A) Yerkabuğu (Taşküre)
Yerküreyi çepeçevre örten kabuğa litosfer (taşküre) ya da yer kabuğu denir. Halen kızgın ve hamurumsu bir yapıda bulunan mantonun üzerinde, adeta yüzer halde bulunan yerkabuğunun kalınlığı her yerde aynı değildir. Yer kabuğunun kalınlığı karalarda ortalama 30-40 km, deniz ve okyanus diplerinde ise yaklaşık 8-10 km’dir.
Yer kabuğu, yer yuvarlağının en ince ve yoğunluğu en az olan tabakasıdır. Yer kabuğunun sıcaklığı mantoya doğru inildikçe 33 metrede 1 °C artmaktadır. Ancak sıcaklıktaki bu değişim yeraltı suyu, taşlar, vb faktörlerin etkisi ile düzenli olmayabilir.

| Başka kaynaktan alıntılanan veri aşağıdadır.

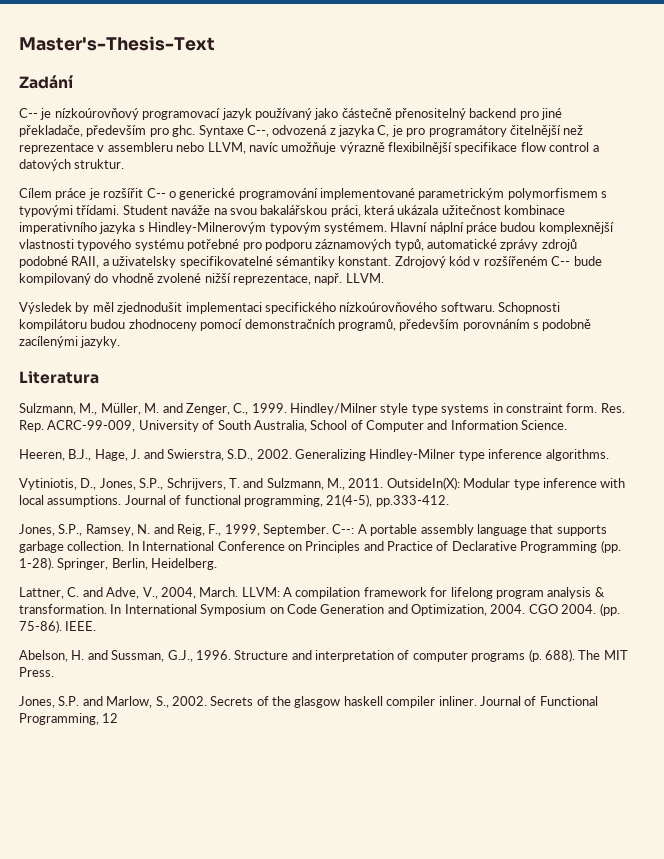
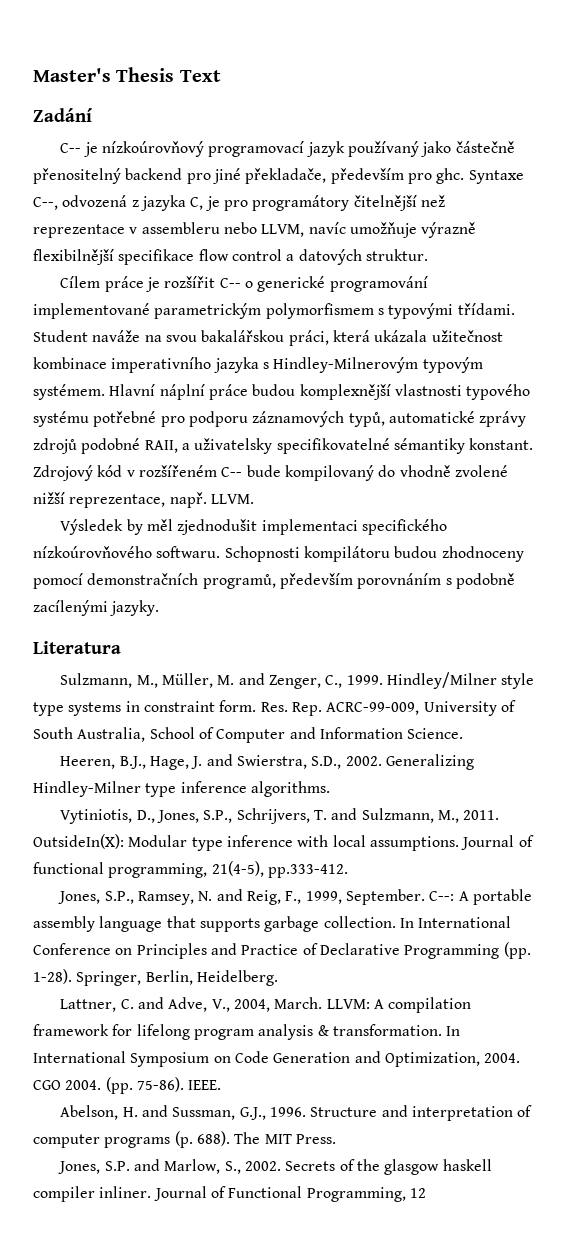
[19,36,215,51] Master's-Thesis-Text -> [33,67,221,82] Master's Thesis Text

Yer kabuğu; bileşimleri ve yoğunlukları farklı iki katmandan oluşur:

1. Sial
Canlıların üzerinde yaşadığı katmandır. Bileşiminde yoğun olarak silisyum (Si) ve alüminyum (Al) bulunduğu için “sial” adını almıştır. Tamamen katılaşmış halde bulunan bu tabakanın yoğunluğu 2,7 gr/cm3 tür. Sial tabakası okyanus tabanlarında ince, karalarda ise kalındır.

2. Sima
Sial tabakasının altında bulunur. Bileşiminde silisyum (Si) ve magnezyum (Mg) yoğun olarak bulunduğu için “sima” ismini almıştır. Sial tabakasındaki taşlara göre yoğunluğu biraz daha artmış ve 3,3 gr/cm3 olmuştur.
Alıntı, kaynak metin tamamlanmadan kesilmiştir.